GAO Report Highlights State DOT Workforce Issues

A new report from the General Accountability Office obliquely illustrates a key workforce issue suffered by state departments of transportation, largely as it relates to the hiring of engineering consultants due to a lack of internal staffing.

[Above photo by the Louisiana DOTD]

That report – based on a GAO-administered survey of state DOTs in all 50 states, Washington, D.C., and Puerto Rico – tracks the state DOT use of engineering consultants for assistance with federal-aid highway construction projects.

That survey found that the most important factors affecting a state DOT decisions to use such consultants relates to the “size and skills” of their workforces.

Photo by TxDOT

“State DOT officials reported using engineering consultants on a variety of federal-aid highway construction projects, such as for bridge replacement,” GAO noted in its report.

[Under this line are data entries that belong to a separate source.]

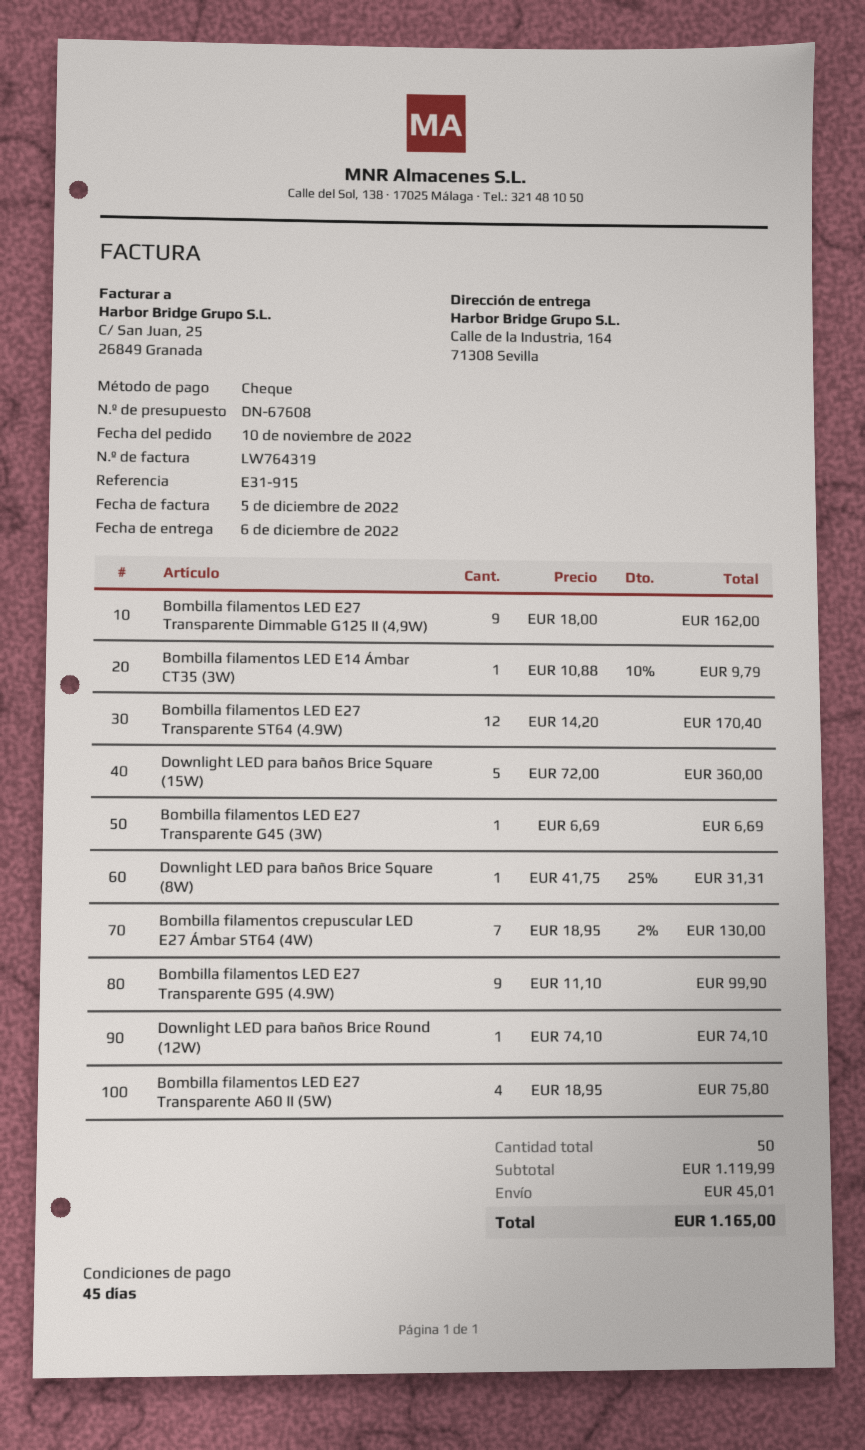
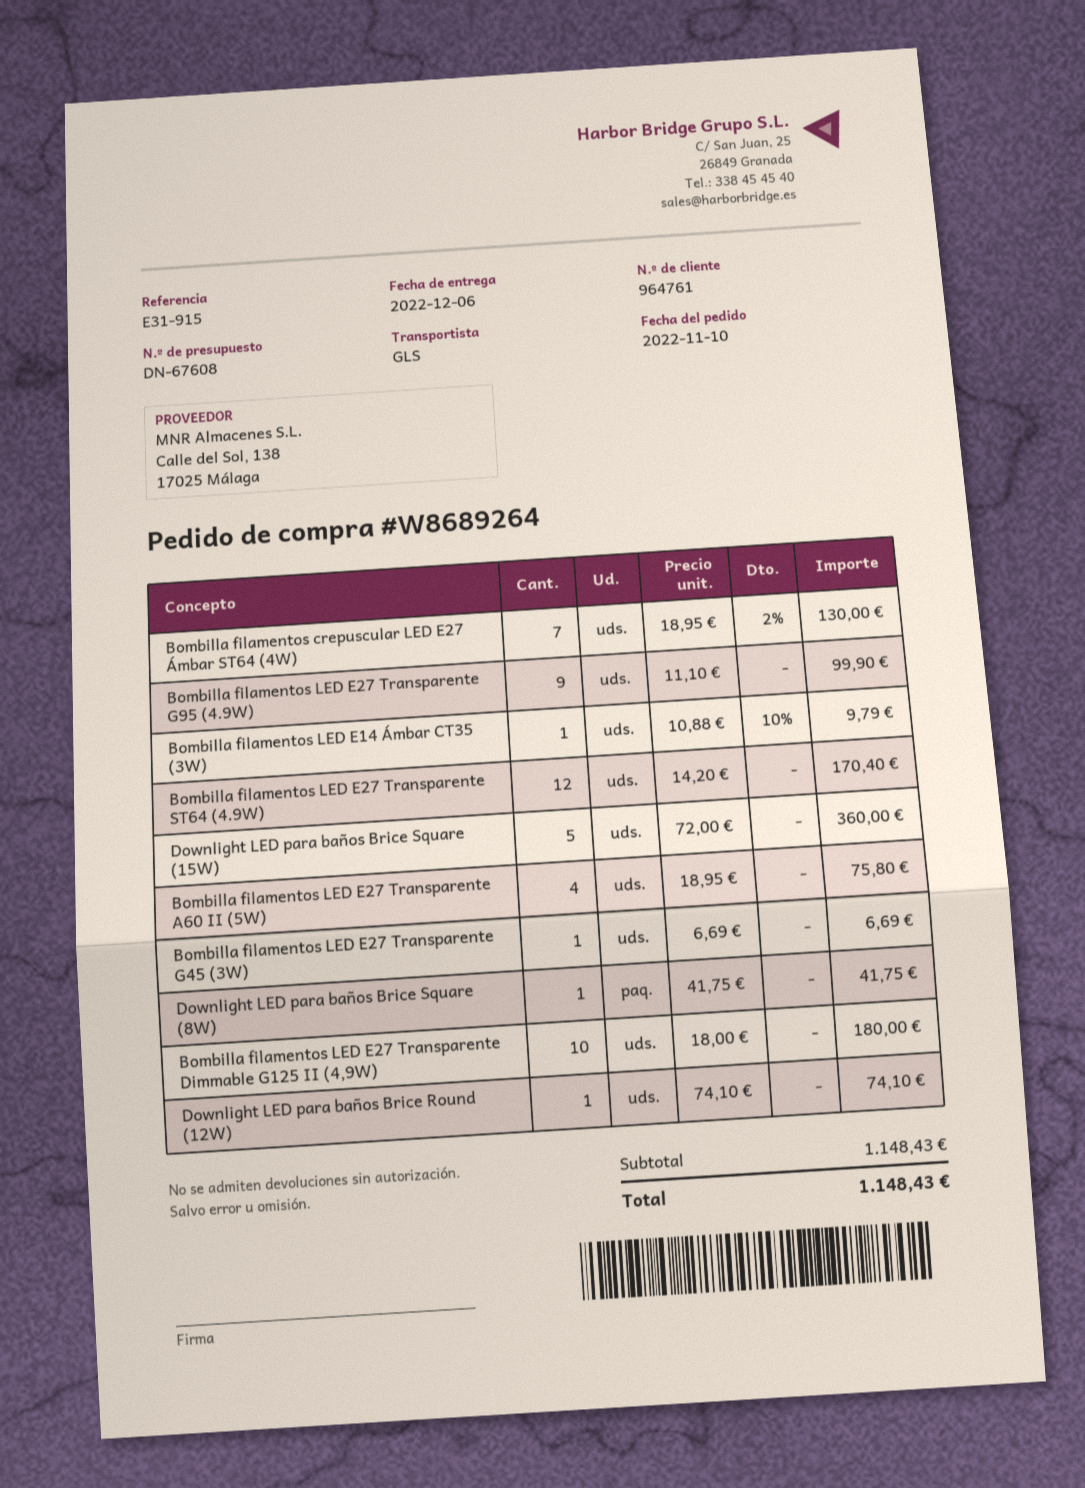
Bombilla filamentos LED E27 Transparente Dimmable G125 II (4,9W): 9 x 18.00 = 162.00 -> 10 x 18.00 = 180.00
Downlight LED para baños Brice Square (8W): 1 x 41.75 - 25% = 31.31 -> 1 x 41.75 = 41.75
subtotal: 1119.99 -> 1148.43
shipping: 45.01 -> none
total: 1165.00 -> 1148.43

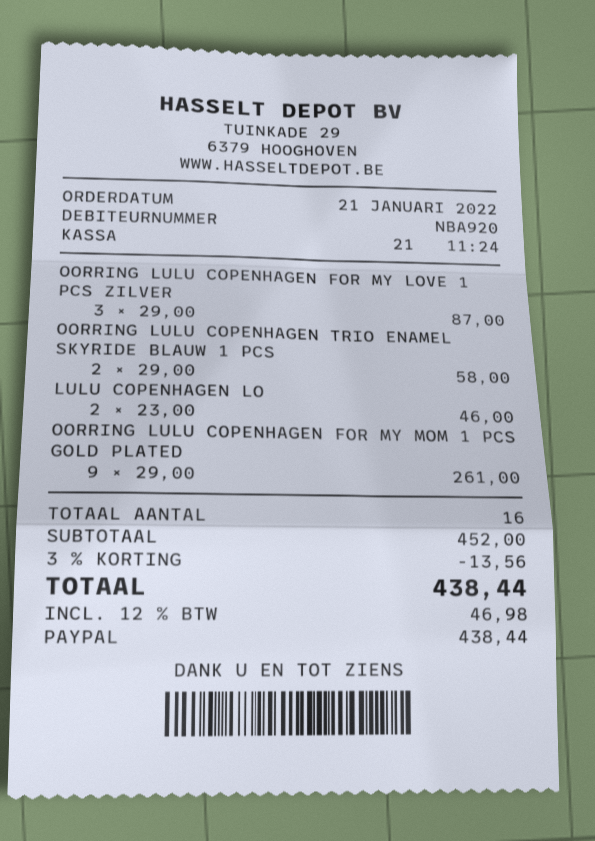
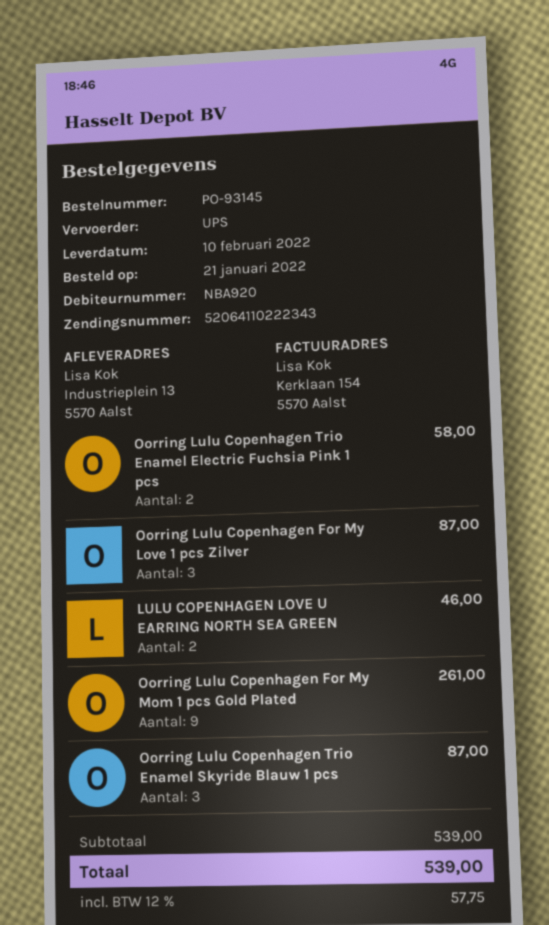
OORRING LULU COPENHAGEN TRIO ENAMEL SKYRIDE BLAUW 1 PCS: 2 for 58.00 -> 3 for 87.00
Oorring Lulu Copenhagen Trio Enamel Electric Fuchsia Pink 1 pcs: none -> 2 for 58.00
subtotal: 452.00 -> 539.00
discount: 3% = 13.56 -> none
tax: 12% = 46.98 -> 12% = 57.75
total: 438.44 -> 539.00

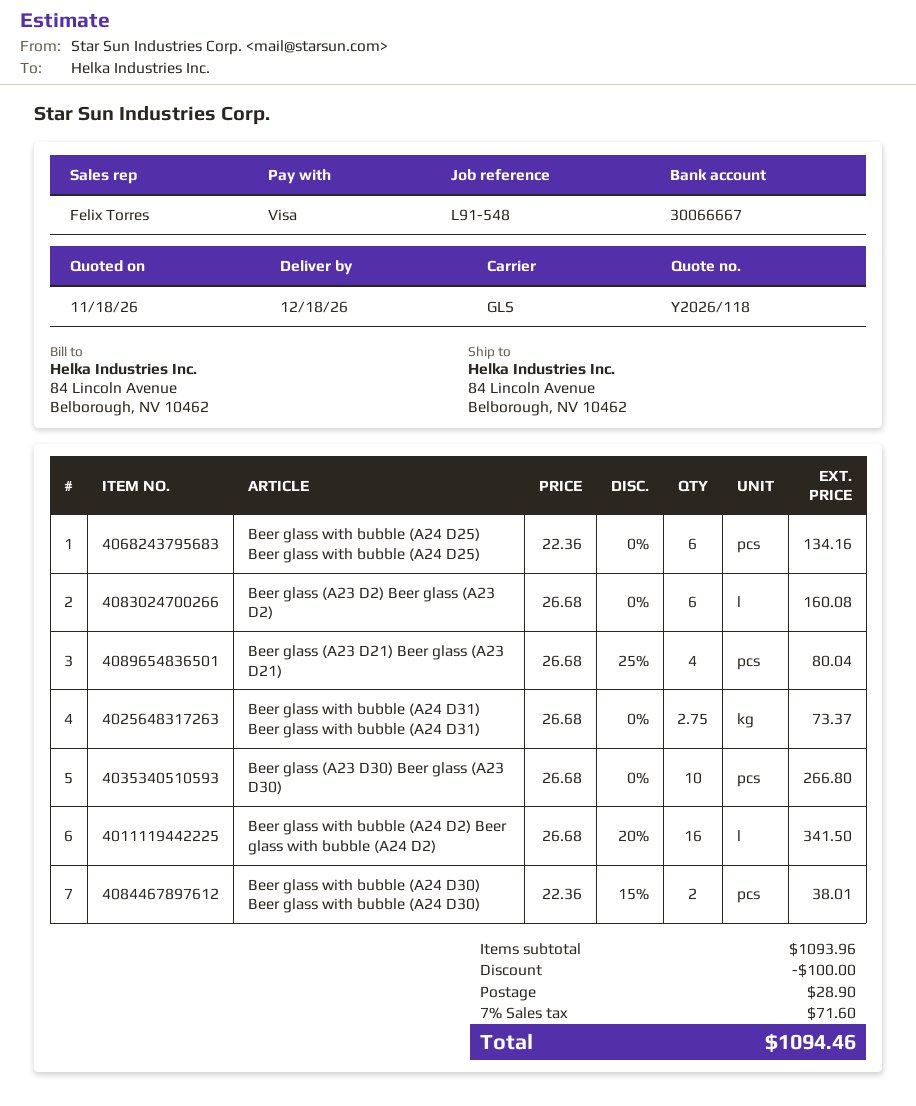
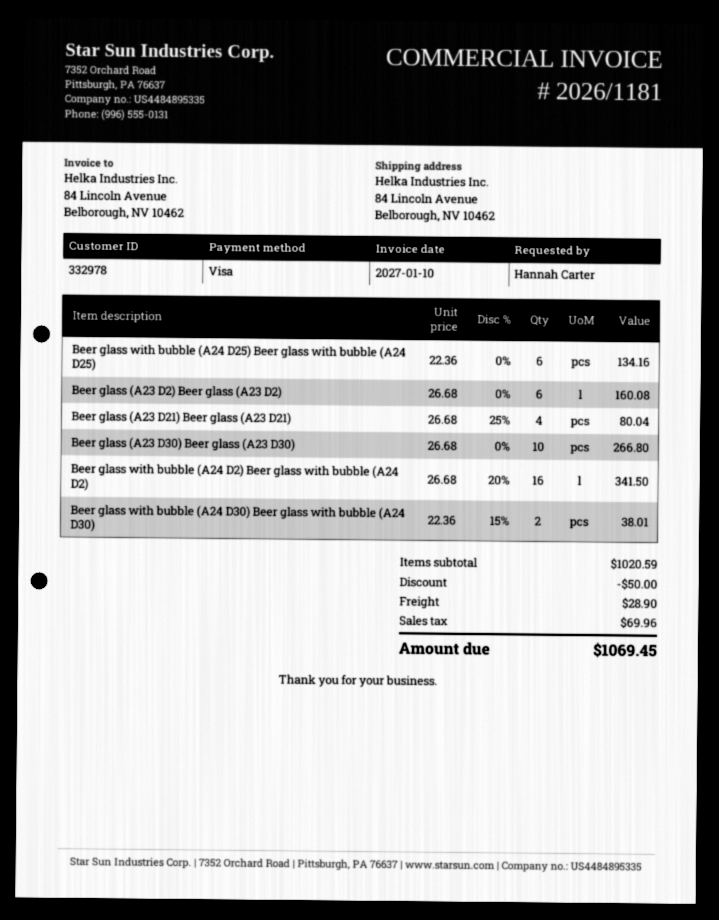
Beer glass with bubble (A24 D31) Beer glass with bubble (A24 D31): 2.75 x 26.68 = 73.37 -> none
subtotal: 1093.96 -> 1020.59
discount: 100.00 -> 50.00
tax: 71.60 -> 69.96
total: 1094.46 -> 1069.45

Moreover, half of state DOTs reported that they spent at least 60 percent of their engineering and design-related expenditures for these projects on engineering consultants with almost all state DOTs (50 of 52) reported that workforce size and skills were very or moderately important in their decisions whether to use engineering consultants, the agency added.

On a broad nationwide basis, states are trying to increase the ranks of skilled infrastructure workers via a variety of efforts – ranging from community college-based training programs to job fairs for soon-to-be-released prisoners.

A panel discussion held during the 2021 virtual spring meeting of the American Association of State Highway and Transportation Officials fleshed out how state DOTs are trying to improve their recruitment and retention strategies.

Victoria Sheehan

The panel’s moderator Victoria Sheehan – commissioner of the New Hampshire Department of Transportation and AASHTO’s 2020-2021 president – noted that those strategies would require changes to some traditional state DOT workforce practices.

“We have to emphasize that all employees at a state DOT are part of the same machine – that the engineers and maintenance crews cannot do their jobs without accountants, administrators, human resource staff, and others,” she said.

“Going forward we must make sure to create a culture empathetic to balancing what [employees] are facing at home and facing at work,” Sheehan added. “While that may be different from state DOT practices of old, we should still seek to retain the pride and camaraderie associated with our core mission: to build a transportation system that serves all and provides access to opportunity for all.”